(Records excerpted from a collection)
☆ ☆ ☆ ☆ ☆ ☆ ☆

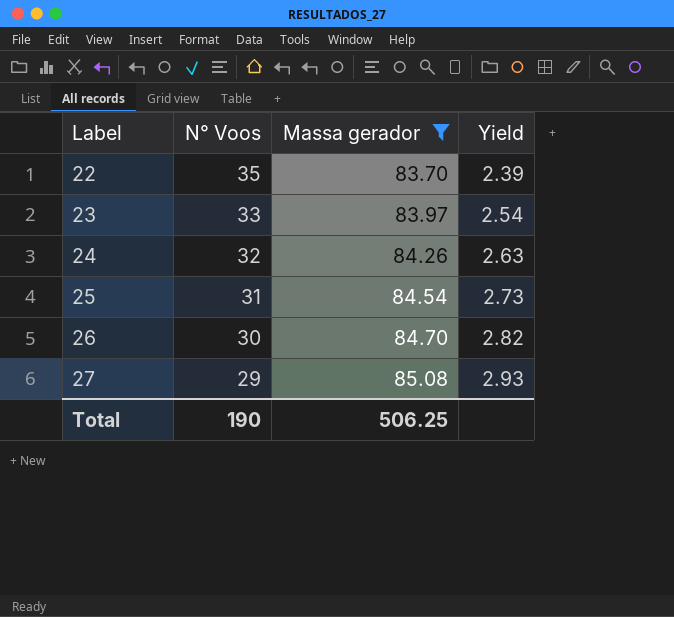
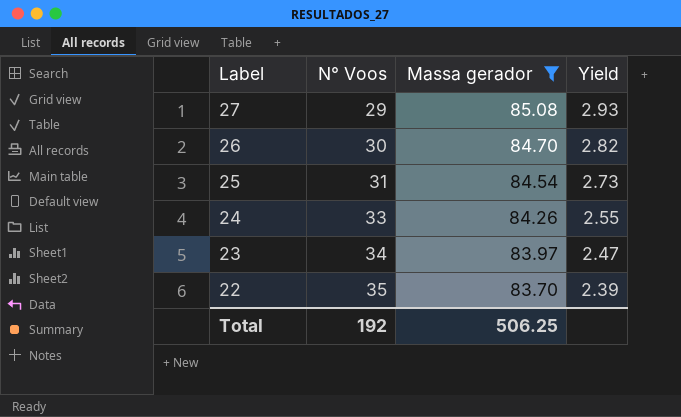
row order: Label ascending -> Label descending
24 | N° Voos: 32 -> 33
24 | Yield: 2.63 -> 2.55
23 | N° Voos: 33 -> 34
23 | Yield: 2.54 -> 2.47
Total | N° Voos: 190 -> 192

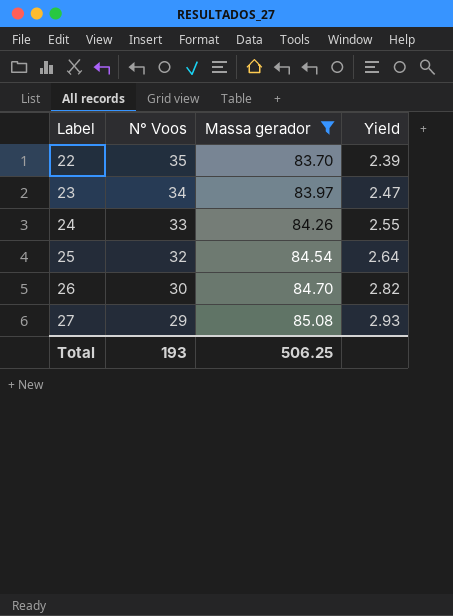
row order: Label descending -> Label ascending
25 | N° Voos: 31 -> 32
25 | Yield: 2.73 -> 2.64
Total | N° Voos: 192 -> 193

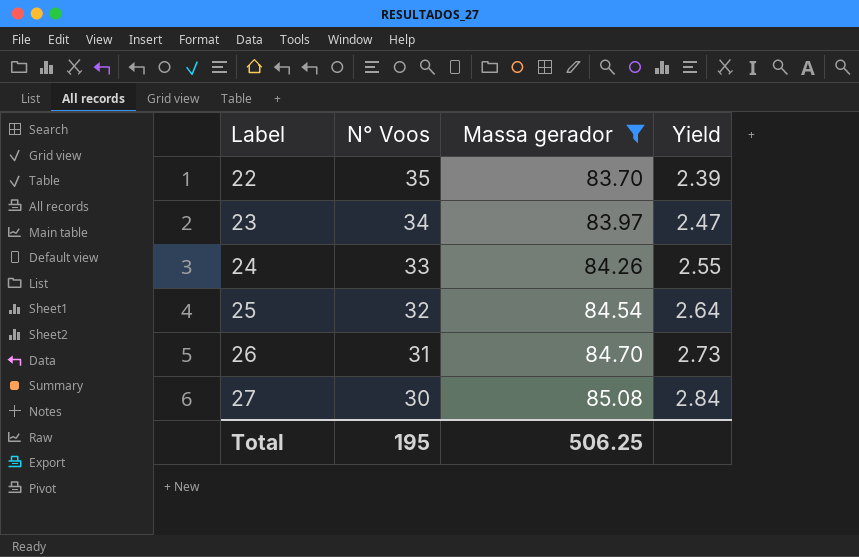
26 | N° Voos: 30 -> 31
26 | Yield: 2.82 -> 2.73
27 | N° Voos: 29 -> 30
27 | Yield: 2.93 -> 2.84
Total | N° Voos: 193 -> 195

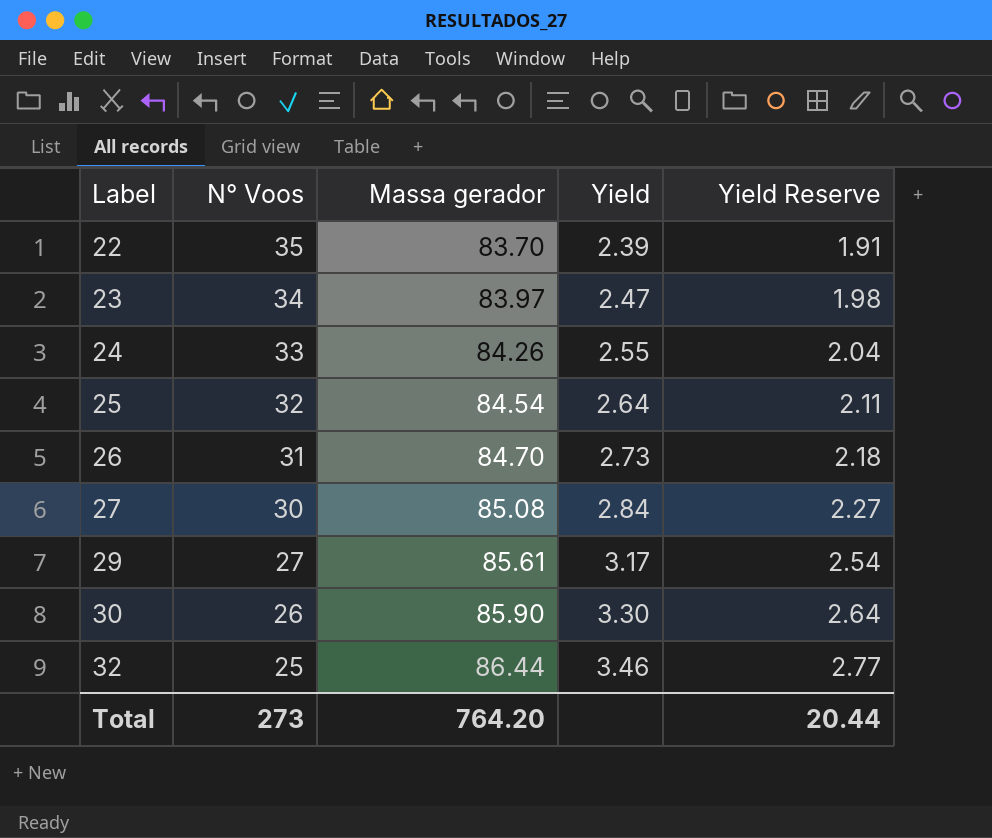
filter: Massa gerador <= 85.08 -> none
column Yield Reserve | formula: none -> [Yield] * 0.8
Total | N° Voos: 195 -> 273
Total | Massa gerador: 506.25 -> 764.20

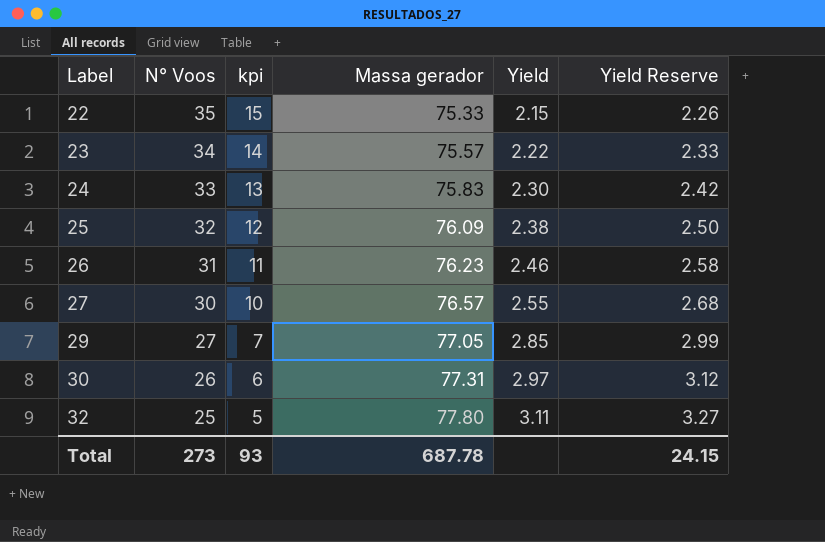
column kpi | formula: none -> [N° Voos] - 20
column Yield Reserve | formula: [Yield] * 0.8 -> [Yield] * 1.05
22 | Massa gerador: 83.70 -> 75.33
22 | Yield: 2.39 -> 2.15
23 | Massa gerador: 83.97 -> 75.57
23 | Yield: 2.47 -> 2.22
24 | Massa gerador: 84.26 -> 75.83
24 | Yield: 2.55 -> 2.30
25 | Massa gerador: 84.54 -> 76.09
25 | Yield: 2.64 -> 2.38
26 | Massa gerador: 84.70 -> 76.23
26 | Yield: 2.73 -> 2.46
27 | Massa gerador: 85.08 -> 76.57
27 | Yield: 2.84 -> 2.55
29 | Massa gerador: 85.61 -> 77.05
29 | Yield: 3.17 -> 2.85
30 | Massa gerador: 85.90 -> 77.31
30 | Yield: 3.30 -> 2.97
32 | Massa gerador: 86.44 -> 77.80
32 | Yield: 3.46 -> 3.11
Total | Massa gerador: 764.20 -> 687.78
Total | Yield Reserve: 20.44 -> 24.15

☆ ☆ ☆ ☆ ☆ ☆ ☆

◆ **TASK DIRECTIONS**
Retype the records verbatim, but not their images.

◆ **ANSWER TO THE EXERCISE**
row order: Label ascending -> Label descending
24 | N° Voos: 32 -> 33
24 | Yield: 2.63 -> 2.55
23 | N° Voos: 33 -> 34
23 | Yield: 2.54 -> 2.47
Total | N° Voos: 190 -> 192

row order: Label descending -> Label ascending
25 | N° Voos: 31 -> 32
25 | Yield: 2.73 -> 2.64
Total | N° Voos: 192 -> 193

26 | N° Voos: 30 -> 31
26 | Yield: 2.82 -> 2.73
27 | N° Voos: 29 -> 30
27 | Yield: 2.93 -> 2.84
Total | N° Voos: 193 -> 195

filter: Massa gerador <= 85.08 -> none
column Yield Reserve | formula: none -> [Yield] * 0.8
Total | N° Voos: 195 -> 273
Total | Massa gerador: 506.25 -> 764.20

column kpi | formula: none -> [N° Voos] - 20
column Yield Reserve | formula: [Yield] * 0.8 -> [Yield] * 1.05
22 | Massa gerador: 83.70 -> 75.33
22 | Yield: 2.39 -> 2.15
23 | Massa gerador: 83.97 -> 75.57
23 | Yield: 2.47 -> 2.22
24 | Massa gerador: 84.26 -> 75.83
24 | Yield: 2.55 -> 2.30
25 | Massa gerador: 84.54 -> 76.09
25 | Yield: 2.64 -> 2.38
26 | Massa gerador: 84.70 -> 76.23
26 | Yield: 2.73 -> 2.46
27 | Massa gerador: 85.08 -> 76.57
27 | Yield: 2.84 -> 2.55
29 | Massa gerador: 85.61 -> 77.05
29 | Yield: 3.17 -> 2.85
30 | Massa gerador: 85.90 -> 77.31
30 | Yield: 3.30 -> 2.97
32 | Massa gerador: 86.44 -> 77.80
32 | Yield: 3.46 -> 3.11
Total | Massa gerador: 764.20 -> 687.78
Total | Yield Reserve: 20.44 -> 24.15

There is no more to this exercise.